The scaling back of investment treaty protections means foreign investors are increasingly required to consider the risks associated with dispute resolution in Indonesia.
Indonesia’s legal system is based upon the civil law tradition of the country’s former Dutch occupiers. Judges are not bound by precedent, trusts are generally not recognised, and contracts are subject to the requirement of good faith – whereas the common law position may differ. For those reasons, the litigation process in Indonesia can be unpredictable and the general nature of the Indonesian litigation process can involve numerous formal hearings and substantial delays. Judges are also frequently subject to allegations of corruption.
In 2015, the World Bank ranked Indonesia 170th (out of a total of 189) in respect of the ease of enforcing commercial contracts. Poor performance was attributed to the high costs of litigation, absence of fast-track procedures for small claims and a low score on the ‘quality of judicial processes’ index.
Accordingly, most international investors prefer to agree on foreign law for their commercial contracts and to resolve their disputes in Indonesia by arbitration.
However, there are some mandatory law requirements that must be complied with, for example:
- Some contracts must be governed by Indonesian law, such as domestic building contracts
- The so-called ‘Language Law’ 2 (Article 31 of Law 24/2009) stipulates that Bahasa must be used in any memorandums of understanding or contracts involving Indonesian government institutions or agencies, Indonesian private institutions or Indonesian citizens.

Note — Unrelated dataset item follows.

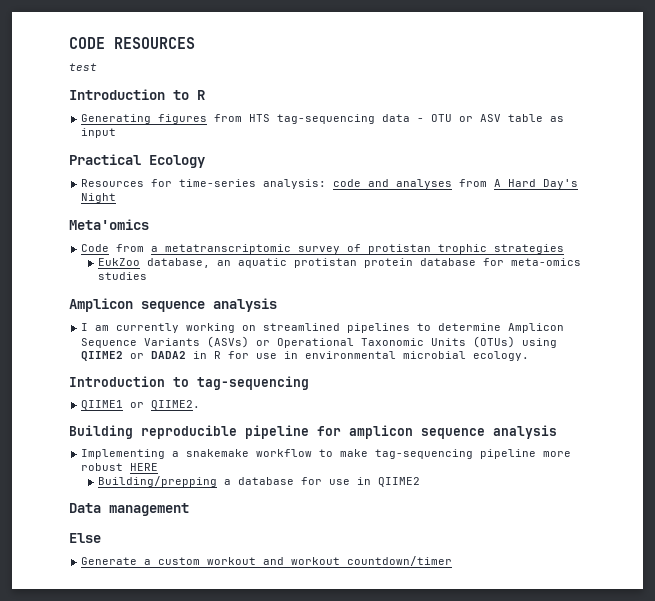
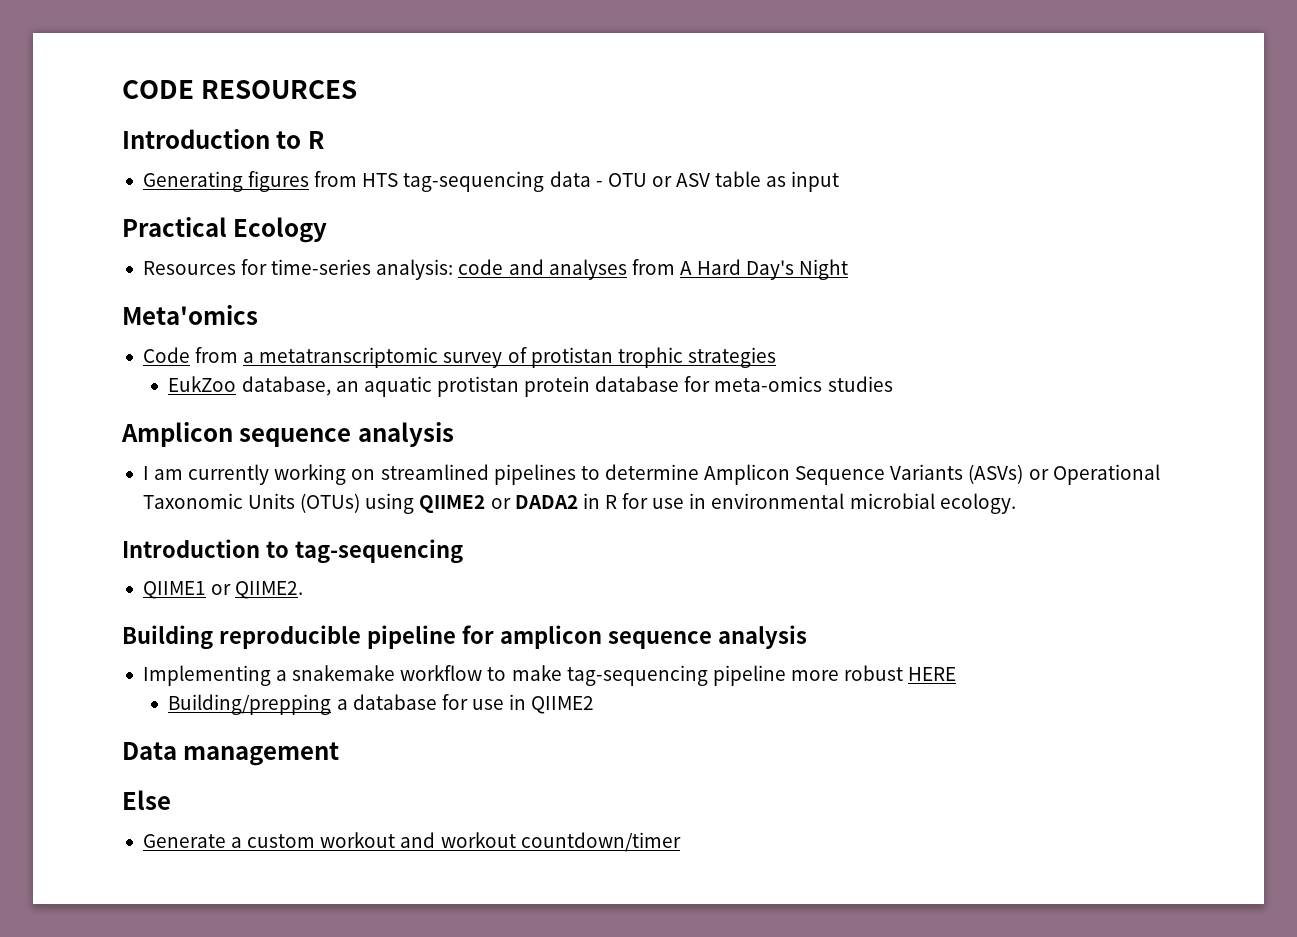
[69,63,97,71] // test -> (358, 89) none

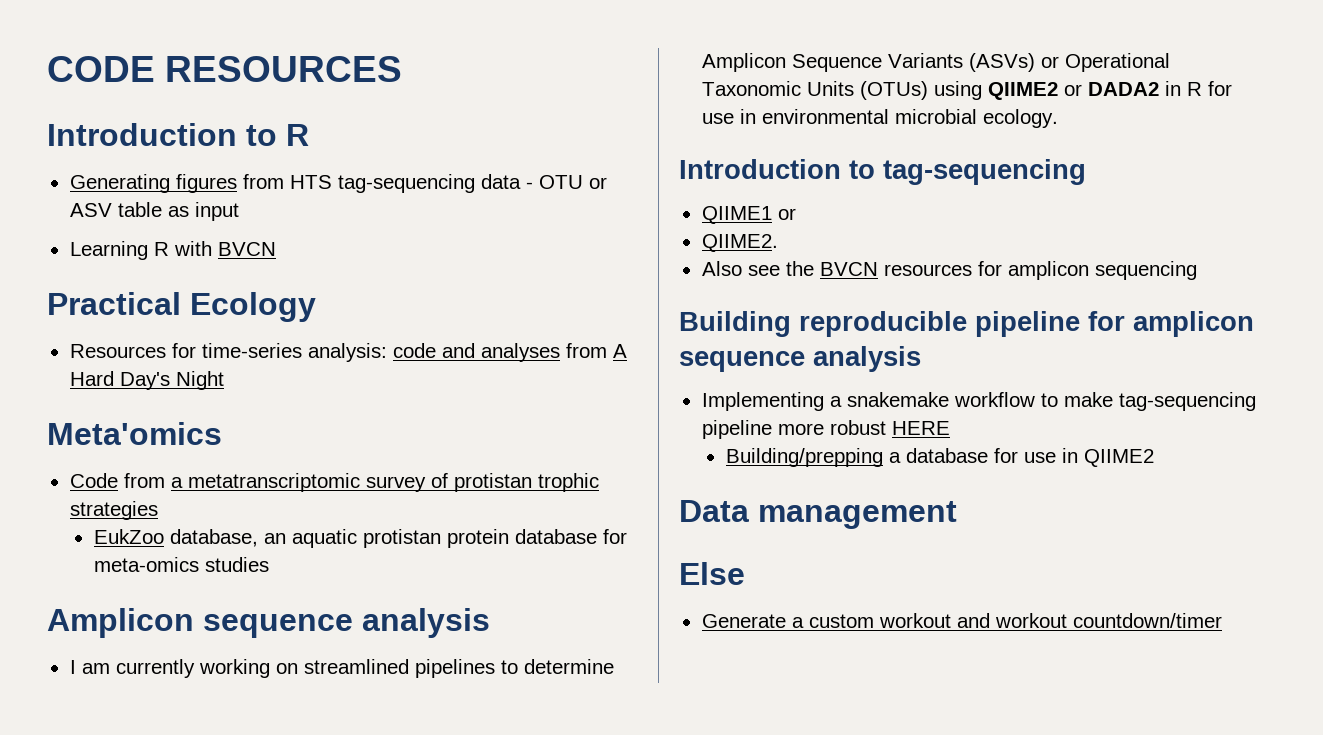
(840, 181) none -> [69,241,276,260] // Learning R with BVCN
(232, 589) none -> (796, 214) //
(304, 590) none -> [701,261,1197,280] // Also see the BVCN resources for amplicon sequencing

In that regard, Indonesia’s arbitral landscape has developed somewhat independently from international norms. Indonesia does not have arbitral law based on the familiar United Nations Commission on International Trade Law Model Law on International Commercial Arbitration. Instead, domestic commercial arbitration is regulated by a 1999 piece of legislation – Arbitration in Indonesia Law. Indonesia has three domestic arbitral institutes, the largest of which is the Indonesian National Board of Arbitration, and domestic arbitral awards are suggested to be more readily enforceable in domestic courts.
Although Indonesia is a party to the Convention on the Recognition and Enforcement of Foreign Arbitral Awards, domestic courts have been inconsistent with respect to the enforcement of foreign arbitral awards. For that reason, many parties attempt to agree for arbitration under a foreign law to be seated in Singapore, and then first attempt to enforce that award in a foreign jurisdiction (if possible). Indonesia is not currently a party to any convention for the recognition of foreign judgments.
The opportunities presented by Indonesia are increasingly becoming too big to ignore. First movers should rightfully enter the jurisdiction with caution; as always with developing markets, it is vital to understand the domestic framework and how to resolve disputes quickly and efficiently when they arise.